■ Task goal ■
Produce a verbatim copy of the data below that contains no pictures.

(Items from a dataset)
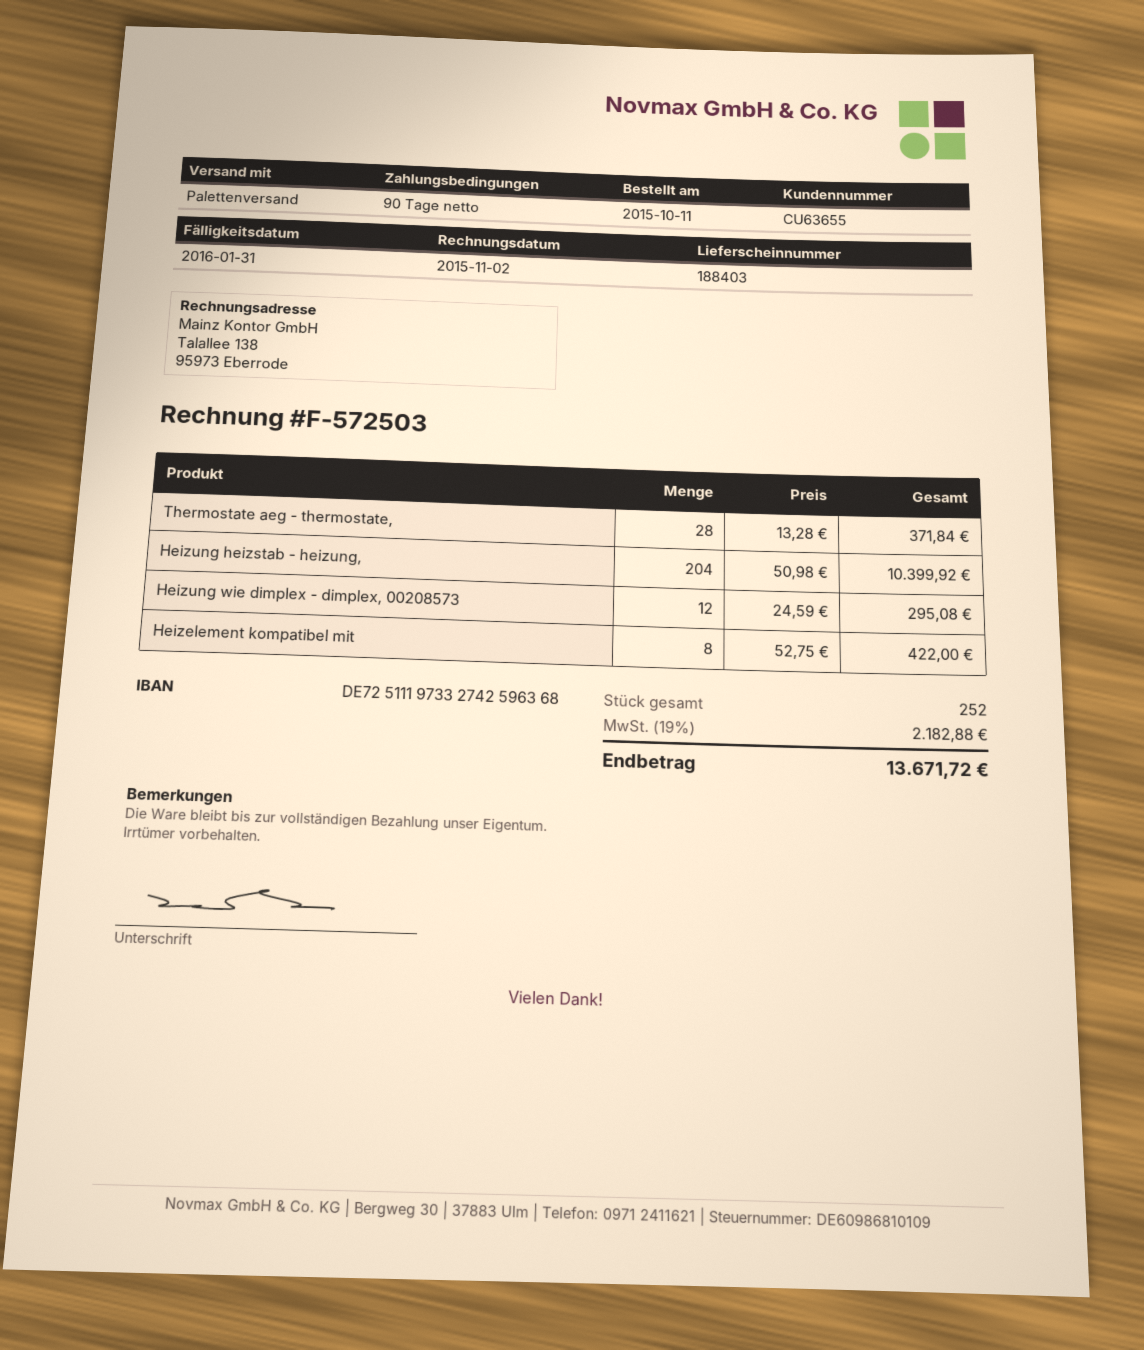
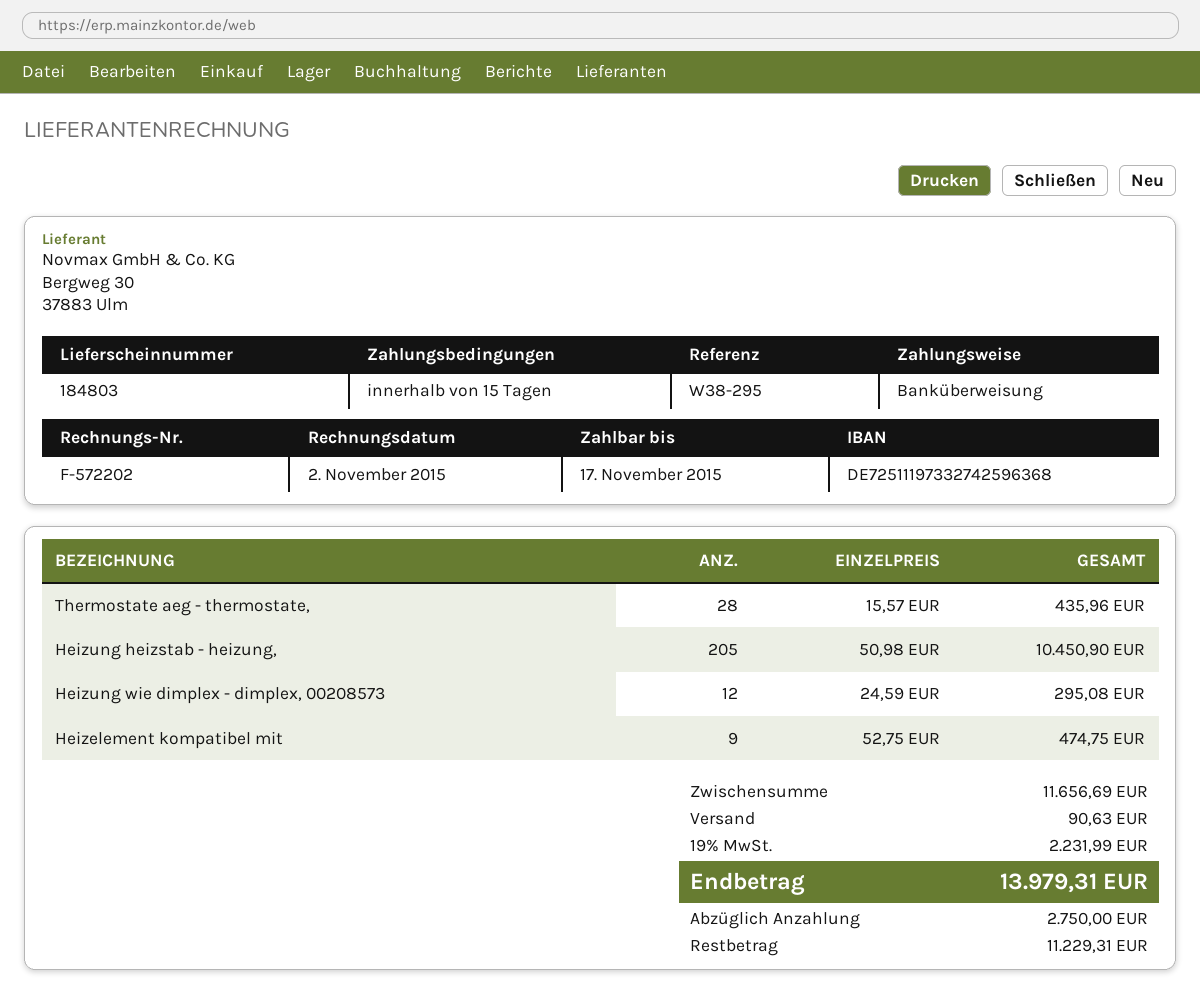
delivery note number: 188403 -> 184803
invoice number: F-572503 -> F-572202
payment terms: 90 days -> 15 days
due date: 2016-01-31 -> 2015-11-17
Thermostate aeg - thermostate,: 28 x 13.28 = 371.84 -> 28 x 15.57 = 435.96
Heizung heizstab - heizung,: 204 x 50.98 = 10399.92 -> 205 x 50.98 = 10450.90
Heizelement kompatibel mit: 8 x 52.75 = 422.00 -> 9 x 52.75 = 474.75
shipping: none -> 90.63
tax: 19% = 2182.88 -> 19% = 2231.99
total: 13671.72 -> 13979.31

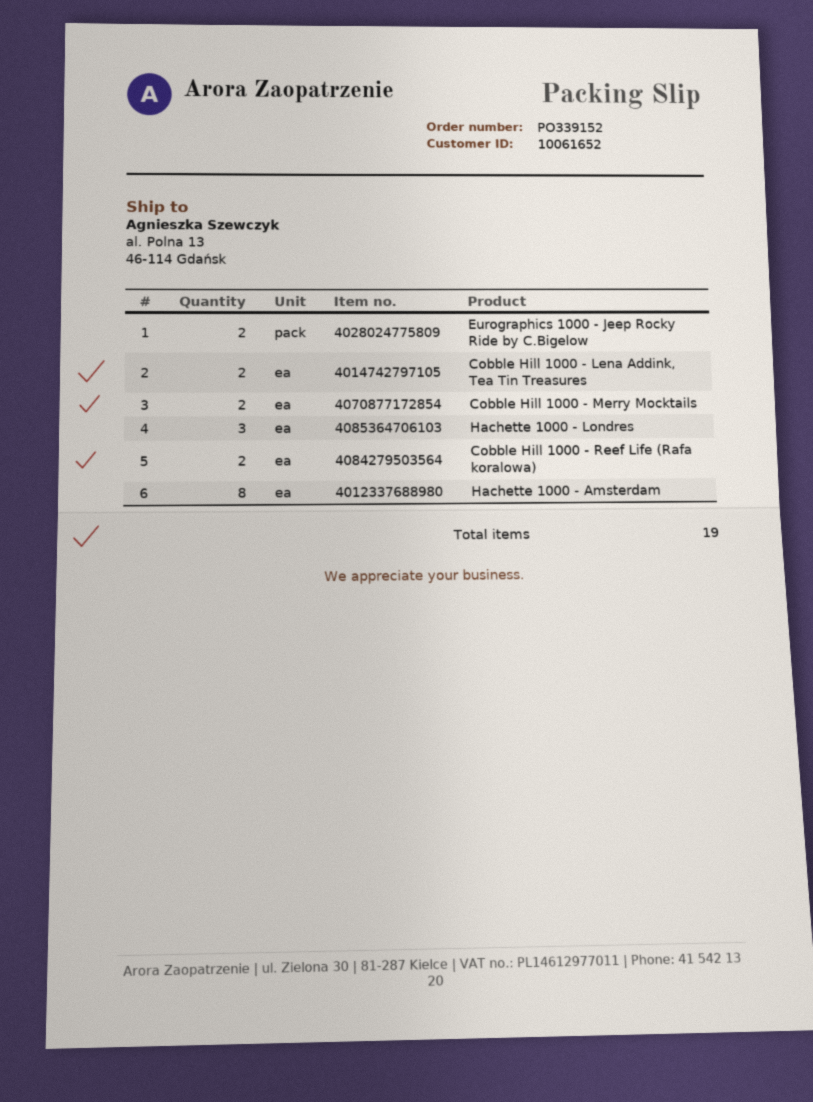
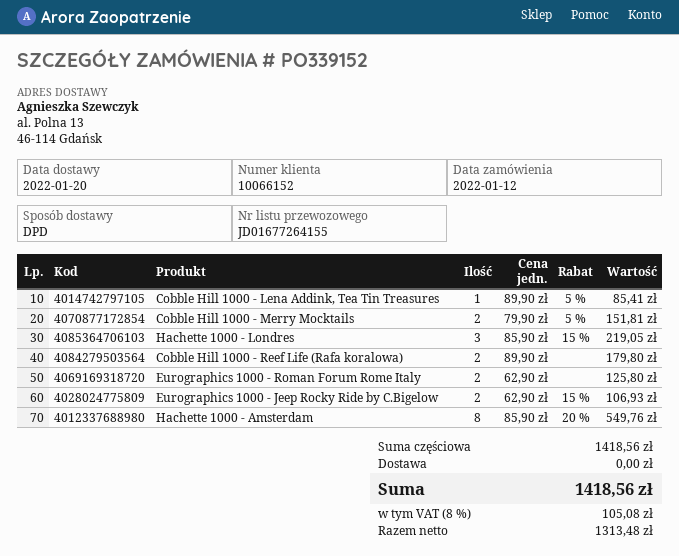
customer number: 10061652 -> 10066152
Cobble Hill 1000 - Lena Addink, Tea Tin Treasures: 2 -> 1
Eurographics 1000 - Roman Forum Rome Italy: none -> 2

■ Problem solution ■
delivery note number: 188403 -> 184803
invoice number: F-572503 -> F-572202
payment terms: 90 days -> 15 days
due date: 2016-01-31 -> 2015-11-17
Thermostate aeg - thermostate,: 28 x 13.28 = 371.84 -> 28 x 15.57 = 435.96
Heizung heizstab - heizung,: 204 x 50.98 = 10399.92 -> 205 x 50.98 = 10450.90
Heizelement kompatibel mit: 8 x 52.75 = 422.00 -> 9 x 52.75 = 474.75
shipping: none -> 90.63
tax: 19% = 2182.88 -> 19% = 2231.99
total: 13671.72 -> 13979.31

customer number: 10061652 -> 10066152
Cobble Hill 1000 - Lena Addink, Tea Tin Treasures: 2 -> 1
Eurographics 1000 - Roman Forum Rome Italy: none -> 2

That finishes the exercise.